──────── INPUT DATA ────────
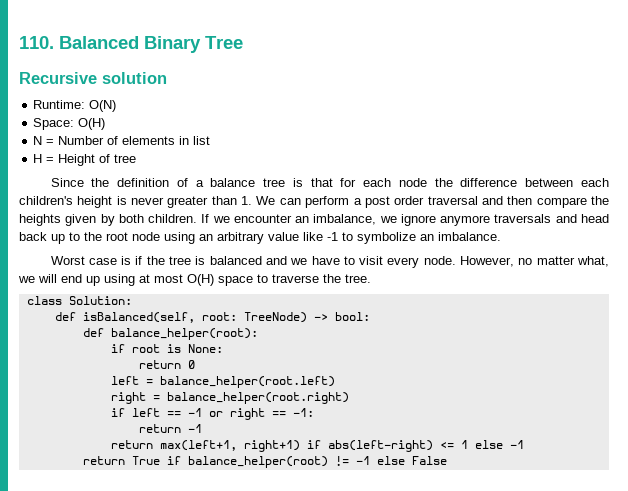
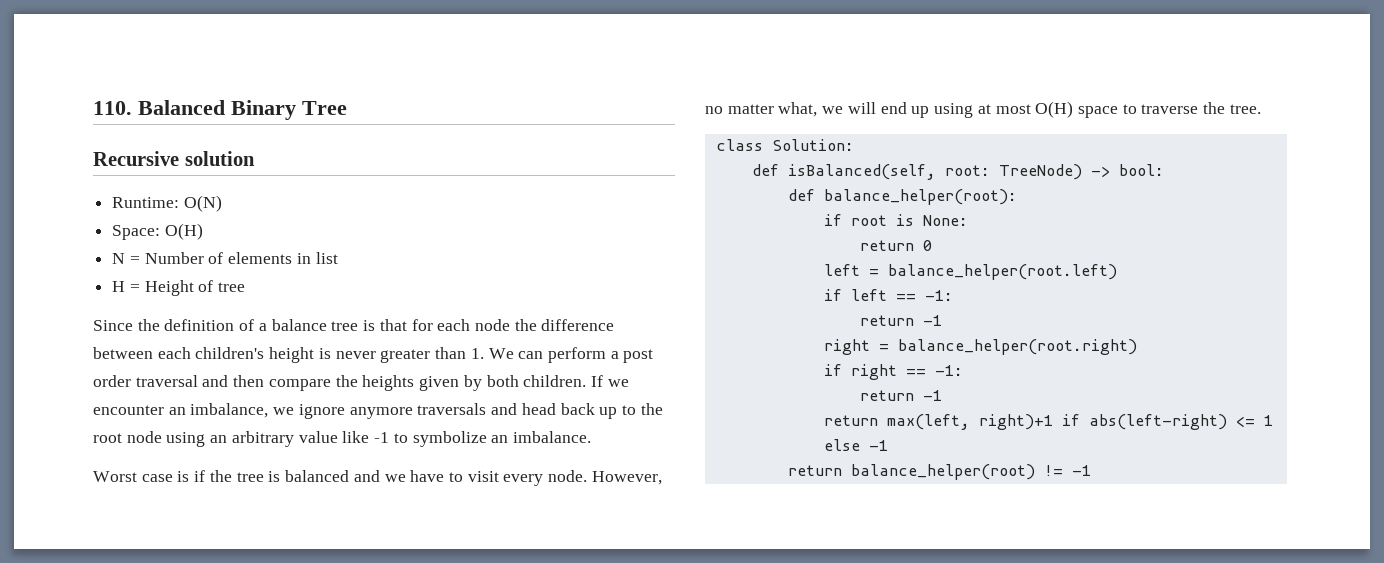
+ if left == -1:
+ return -1
- if left == -1 or right == -1:
+ if right == -1:
- return max(left+1, right+1) if abs(left-right) <= 1 else -1
+ return max(left, right)+1 if abs(left-right) <= 1 else -1
- return True if balance_helper(root) != -1 else False
+ return balance_helper(root) != -1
────────
Each line above with the word "right" must be returned.

- if left == -1 or right == -1:
+ if right == -1:
- return max(left+1, right+1) if abs(left-right) <= 1 else -1
+ return max(left, right)+1 if abs(left-right) <= 1 else -1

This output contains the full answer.